**What the task requires**: Set out exactly, line by line, the stretch of data below that begins at the line containing "- 1. READ .claude/SYSTEM_RULES.md" and ends at the line containing "they can trigger", with both ends kept.
--
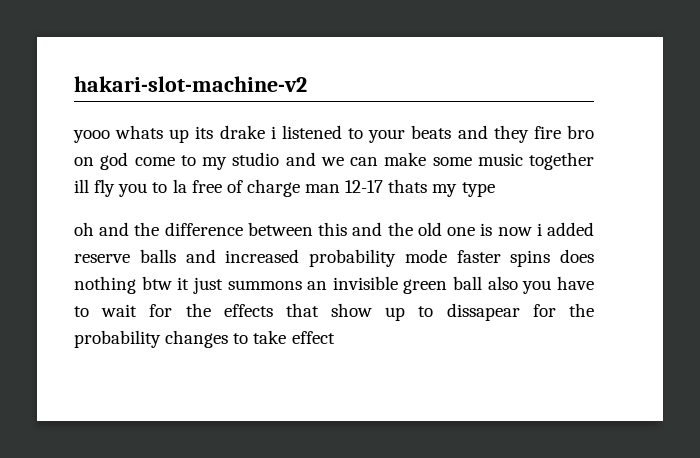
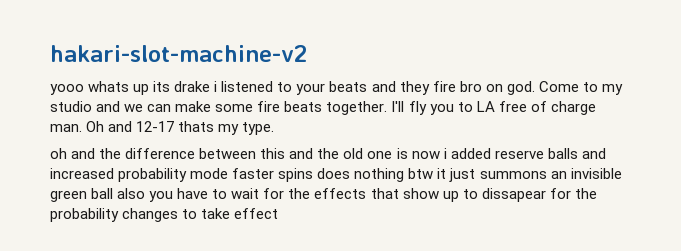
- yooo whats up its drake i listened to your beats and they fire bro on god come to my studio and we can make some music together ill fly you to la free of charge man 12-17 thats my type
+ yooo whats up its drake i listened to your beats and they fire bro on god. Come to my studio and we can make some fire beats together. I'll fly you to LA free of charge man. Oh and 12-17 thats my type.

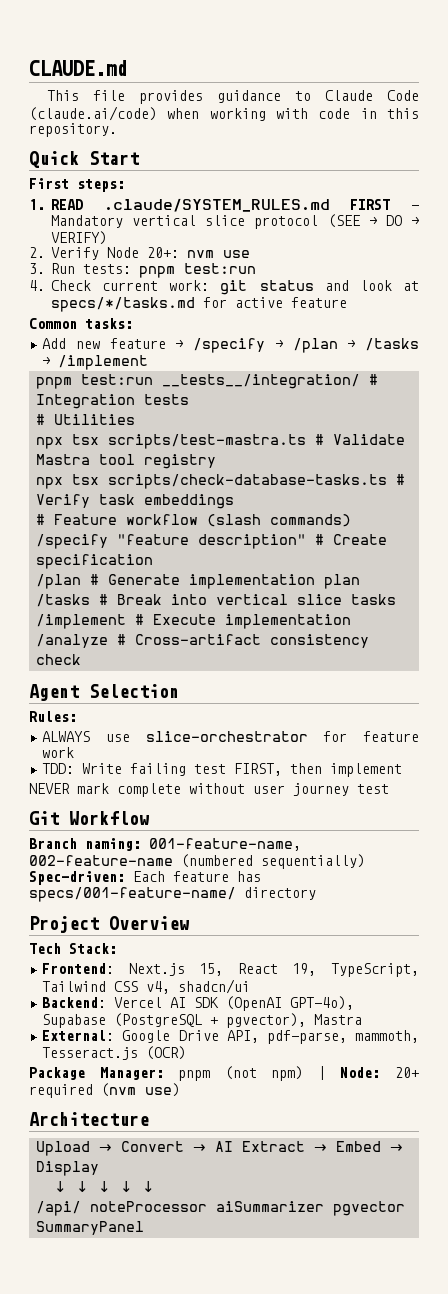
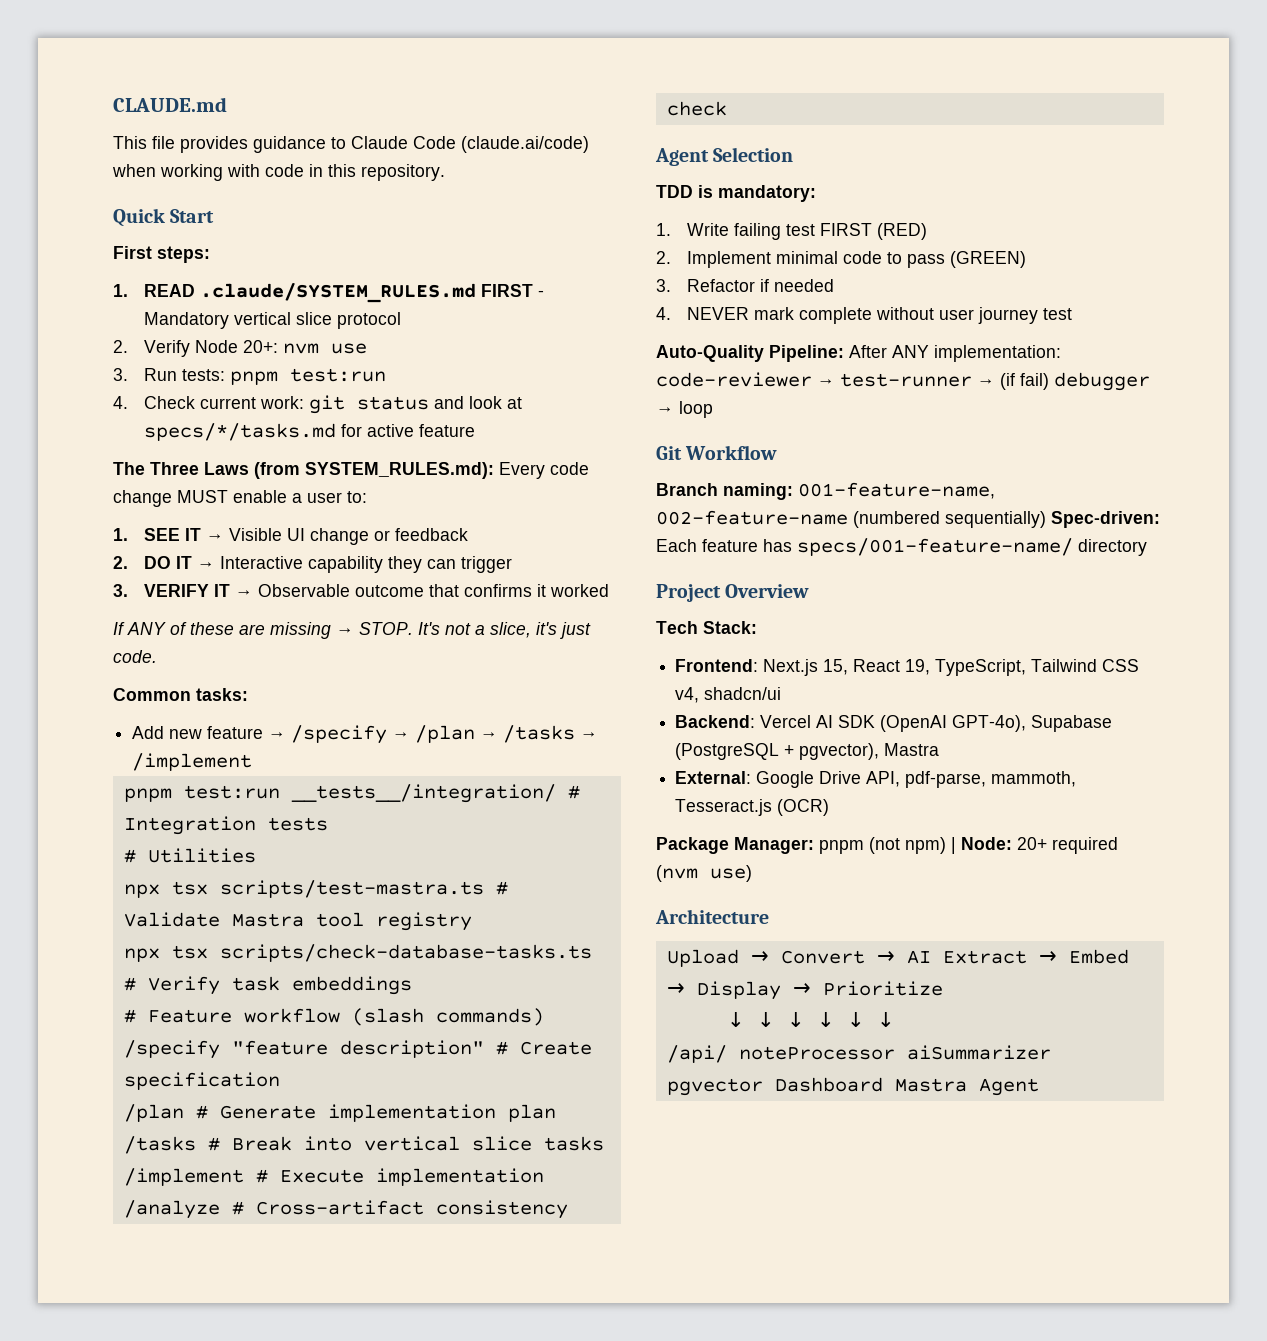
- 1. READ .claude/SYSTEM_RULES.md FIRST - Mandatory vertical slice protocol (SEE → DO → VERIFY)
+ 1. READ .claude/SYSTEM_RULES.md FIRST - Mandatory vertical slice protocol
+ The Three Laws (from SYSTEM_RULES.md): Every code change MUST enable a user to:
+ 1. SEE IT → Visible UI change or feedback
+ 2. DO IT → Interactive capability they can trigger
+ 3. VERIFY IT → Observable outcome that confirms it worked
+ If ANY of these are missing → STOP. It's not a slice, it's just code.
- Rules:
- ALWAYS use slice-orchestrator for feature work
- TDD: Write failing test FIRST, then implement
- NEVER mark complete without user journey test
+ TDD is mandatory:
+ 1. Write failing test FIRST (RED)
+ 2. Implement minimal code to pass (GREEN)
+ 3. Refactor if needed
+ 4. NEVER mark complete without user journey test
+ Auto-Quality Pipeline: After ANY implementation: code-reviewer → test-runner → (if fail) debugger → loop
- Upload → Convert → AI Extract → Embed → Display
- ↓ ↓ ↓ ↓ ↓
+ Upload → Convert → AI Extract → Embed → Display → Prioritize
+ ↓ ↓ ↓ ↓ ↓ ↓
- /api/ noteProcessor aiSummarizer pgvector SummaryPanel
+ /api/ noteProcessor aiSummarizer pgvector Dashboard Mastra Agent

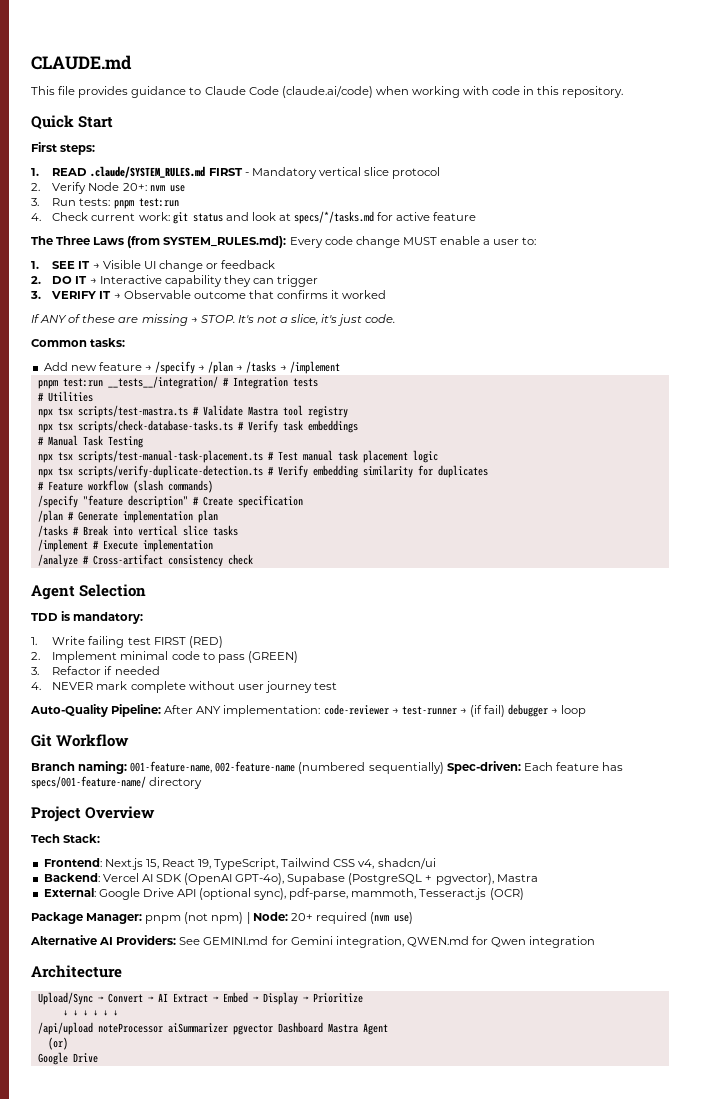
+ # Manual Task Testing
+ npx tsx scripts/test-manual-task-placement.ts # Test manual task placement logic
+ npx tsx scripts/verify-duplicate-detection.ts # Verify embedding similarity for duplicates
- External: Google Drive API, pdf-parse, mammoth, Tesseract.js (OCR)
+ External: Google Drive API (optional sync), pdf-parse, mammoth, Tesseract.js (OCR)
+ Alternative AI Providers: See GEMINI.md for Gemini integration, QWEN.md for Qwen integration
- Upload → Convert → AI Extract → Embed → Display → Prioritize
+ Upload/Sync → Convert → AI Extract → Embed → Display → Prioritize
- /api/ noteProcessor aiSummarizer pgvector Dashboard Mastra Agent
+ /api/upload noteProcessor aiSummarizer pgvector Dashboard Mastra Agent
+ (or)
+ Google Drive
--
**Solution to this problem**:
- 1. READ .claude/SYSTEM_RULES.md FIRST - Mandatory vertical slice protocol (SEE → DO → VERIFY)
+ 1. READ .claude/SYSTEM_RULES.md FIRST - Mandatory vertical slice protocol
+ The Three Laws (from SYSTEM_RULES.md): Every code change MUST enable a user to:
+ 1. SEE IT → Visible UI change or feedback
+ 2. DO IT → Interactive capability they can trigger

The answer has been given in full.